So, assume that I have an ant named slowmo who is sitting at $x = 0$. Deterministically, he walks one unit forward to the right per time unit so that, after $N$ time units ( I'll call them periods from now on ), he would be at $x = N$ if he just walked and no wind was involved.

Of course, wind is involved but it's pretty simple wind. After slowmo walks forward one unit to the right at each new discrete time $i$, a random variable from $N(0, \sigma^2)$ is drawn. This random variable, $\epsilon_{i}$, is the amount that slowmo gets pushed forward ( if its +) or backward ( if its -) by the wind after he stepped forward.

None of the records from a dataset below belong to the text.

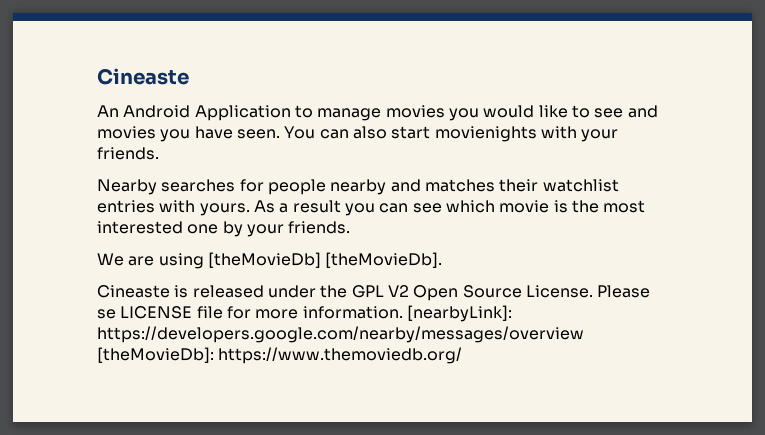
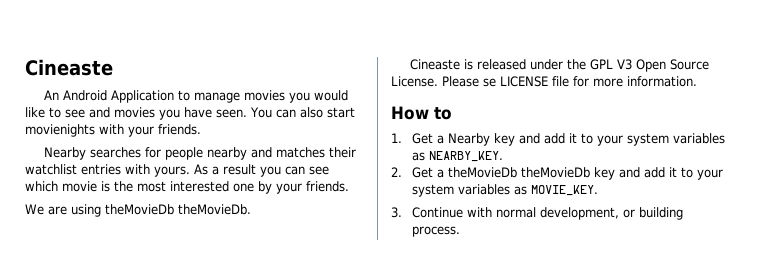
[207,252,443,268] [theMovieDb] [theMovieDb]. -> [105,204,251,215] theMovieDb theMovieDb.
[387,285,409,297] V2 -> [616,59,632,70] V3
[406,305,512,322] [97,326,584,343] [97,347,463,364] [nearbyLink]: https://developers.google.com/nearby/messages/overview [theMovieDb]: https://www.themoviedb.org/ -> [391,106,452,120] [391,133,726,146] [412,151,504,162] [391,167,724,180] [412,184,599,197] [391,207,684,220] [412,226,461,237] // How to // 1. Get a Nearby key and add it to your system variables as NEARBY_KEY. // 2. Get a theMovieDb theMovieDb key and add it to your system variables as MOVIE_KEY. // 3. Continue with normal development, or building process.

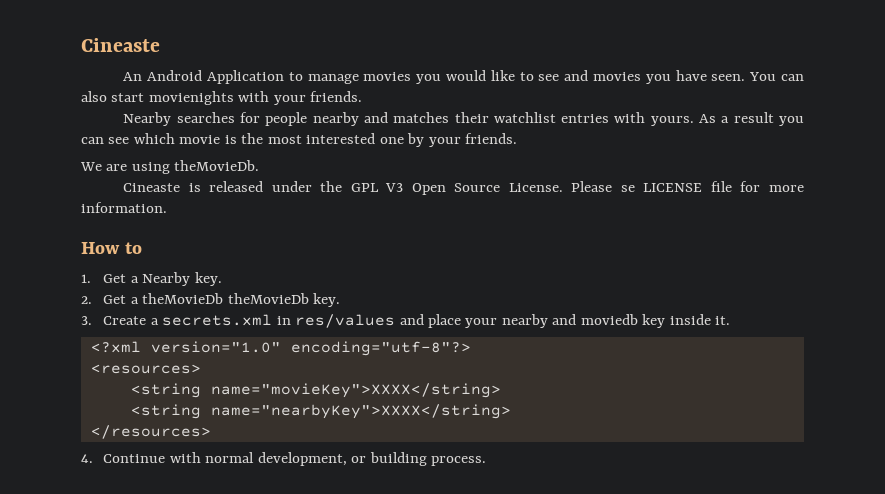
[105,204,174,215] theMovieDb -> (170, 168) none
[494,133,726,146] [412,151,504,162] key and add it to your system variables as NEARBY_KEY. -> [194,272,222,286] key.
[594,167,724,180] [412,184,599,197] [391,207,402,218] key and add it to your system variables as MOVIE_KEY. // 3. -> [313,293,341,307] [81,314,731,328] [90,341,471,356] [90,364,201,374] [130,383,501,398] [130,404,511,419] [90,425,211,439] [81,454,93,463] key. // 3. Create a secrets.xml in res/values and place your nearby and moviedb key inside it. // <?xml version="1.0" encoding="utf-8"?> // <resources> // <string name="movieKey">XXXX</string> // <string name="nearbyKey">XXXX</string> // </resources> // 4.

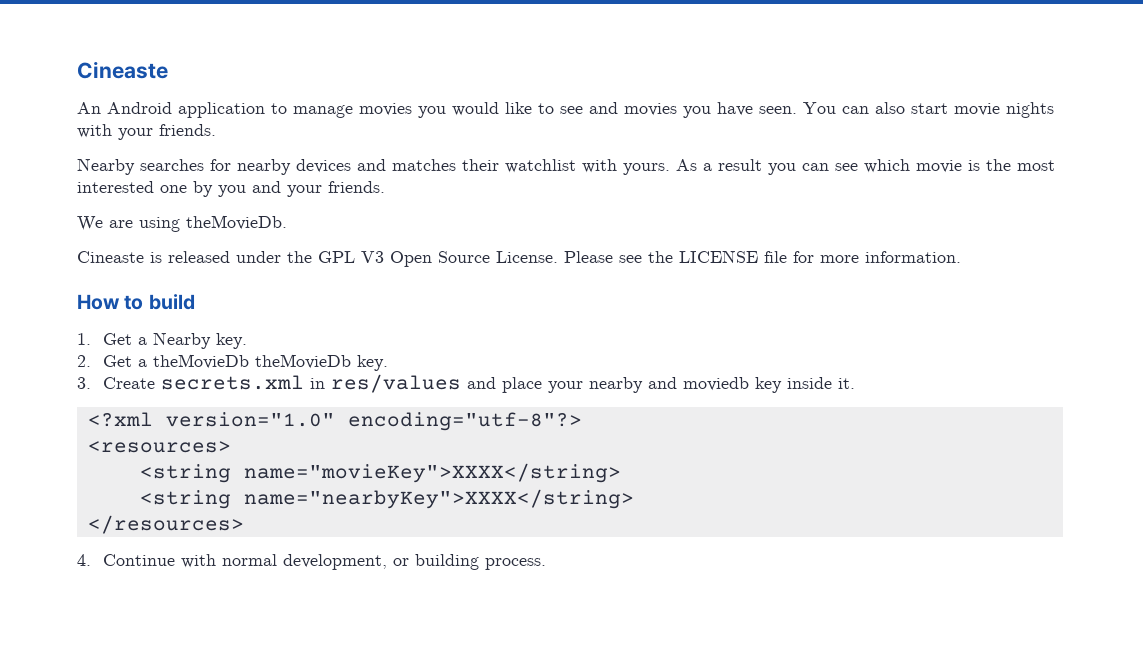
[206,70,284,84] Application -> [178,102,265,118] application
[148,91,234,105] movienights -> [954,102,1054,118] movie nights
[265,112,359,126] people nearby -> [237,159,351,175] nearby devices
[561,114,610,123] entries -> (576, 166) none
(425, 140) none -> [218,181,281,197] you and
[620,185,635,192] se -> [619,251,673,263] see the
(142, 248) none -> [148,294,195,310] build
[150,318,159,325] a -> (155, 383) none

Note that, it is possible that slowmo gets pushed forward so frequently that he ends up traveling through the N unit distance in less than N periods. In this case, we still would call his final landing point $x = N$ and his trip is over in that time it took. On the other hand, if he doesn't reach $x=N$ in $N$ periods, then the trip is also considered over and he stops whereever he stopped. In each case, whether he reaches $x = N$ or not, his final location is referred to $X[N]_{\sigma^2}$ and it is a random variable.

So, to summarize above, I put slowmo at $x = 0$, declare the number of time periods he is allowed to walk forward (one step) as $N$, and, after $N$ time periods have passed, the game is finished. His ending location is denoted as $X[N]_{\sigma^2}$.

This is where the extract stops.